▸ **The task**:
Starting with the line that contains "Volkswagen 06A-959-253-E: 1" and stopping after the line that contains "total: 6788.56 -> 7941.15", copy the entries below exactly. Include nothing else.

▸ **Task material**:
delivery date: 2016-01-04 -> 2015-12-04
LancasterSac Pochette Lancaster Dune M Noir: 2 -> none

--

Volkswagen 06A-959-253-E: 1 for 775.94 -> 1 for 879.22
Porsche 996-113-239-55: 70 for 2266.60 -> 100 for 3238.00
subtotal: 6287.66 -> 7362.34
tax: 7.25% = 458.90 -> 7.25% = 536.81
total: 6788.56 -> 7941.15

▸ **Solution for this problem**:
Volkswagen 06A-959-253-E: 1 for 775.94 -> 1 for 879.22
Porsche 996-113-239-55: 70 for 2266.60 -> 100 for 3238.00
subtotal: 6287.66 -> 7362.34
tax: 7.25% = 458.90 -> 7.25% = 536.81
total: 6788.56 -> 7941.15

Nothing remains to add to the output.